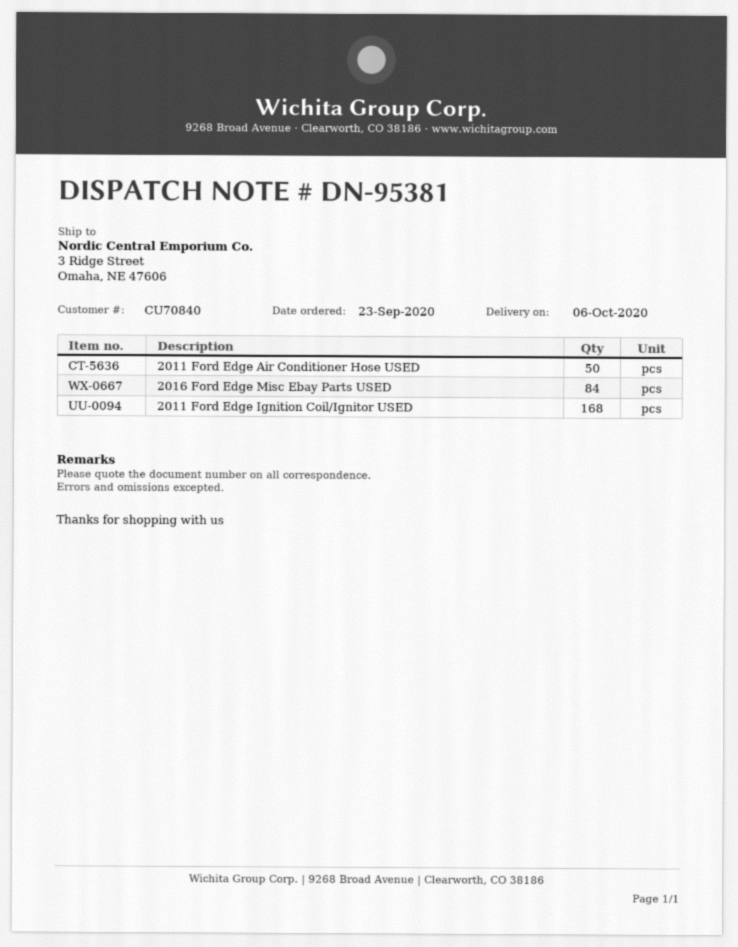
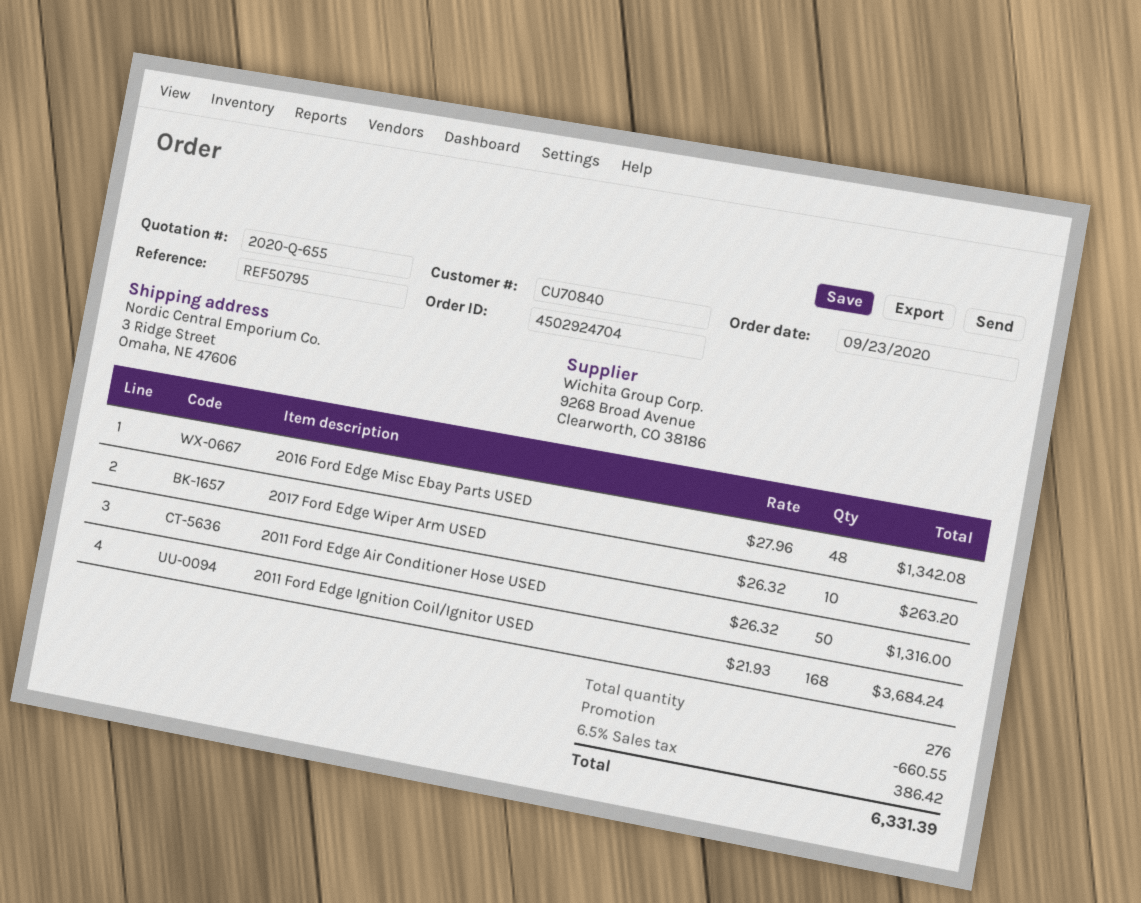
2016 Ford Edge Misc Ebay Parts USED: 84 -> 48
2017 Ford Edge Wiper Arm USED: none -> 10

----

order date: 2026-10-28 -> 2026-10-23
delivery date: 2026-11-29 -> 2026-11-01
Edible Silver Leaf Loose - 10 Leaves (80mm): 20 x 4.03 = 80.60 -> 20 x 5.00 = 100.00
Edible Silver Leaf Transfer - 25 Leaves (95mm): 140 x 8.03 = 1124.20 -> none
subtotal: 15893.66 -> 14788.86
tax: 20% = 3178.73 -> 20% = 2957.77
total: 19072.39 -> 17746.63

----

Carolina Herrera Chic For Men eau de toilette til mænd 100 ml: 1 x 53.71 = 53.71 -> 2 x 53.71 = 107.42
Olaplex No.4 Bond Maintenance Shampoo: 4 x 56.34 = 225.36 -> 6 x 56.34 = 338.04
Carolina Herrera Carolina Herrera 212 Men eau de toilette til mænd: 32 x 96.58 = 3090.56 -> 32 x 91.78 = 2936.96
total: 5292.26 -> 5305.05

----

**WHAT IS BEING ASKED:** What are the lines above, starting at the one with "Olaplex No.4 Bond" and ending at the one with "total: 5292.26 -> 5305.05"? Give them again exactly, and only them.

**WRITTEN ANSWER:**
Olaplex No.4 Bond Maintenance Shampoo: 4 x 56.34 = 225.36 -> 6 x 56.34 = 338.04
Carolina Herrera Carolina Herrera 212 Men eau de toilette til mænd: 32 x 96.58 = 3090.56 -> 32 x 91.78 = 2936.96
total: 5292.26 -> 5305.05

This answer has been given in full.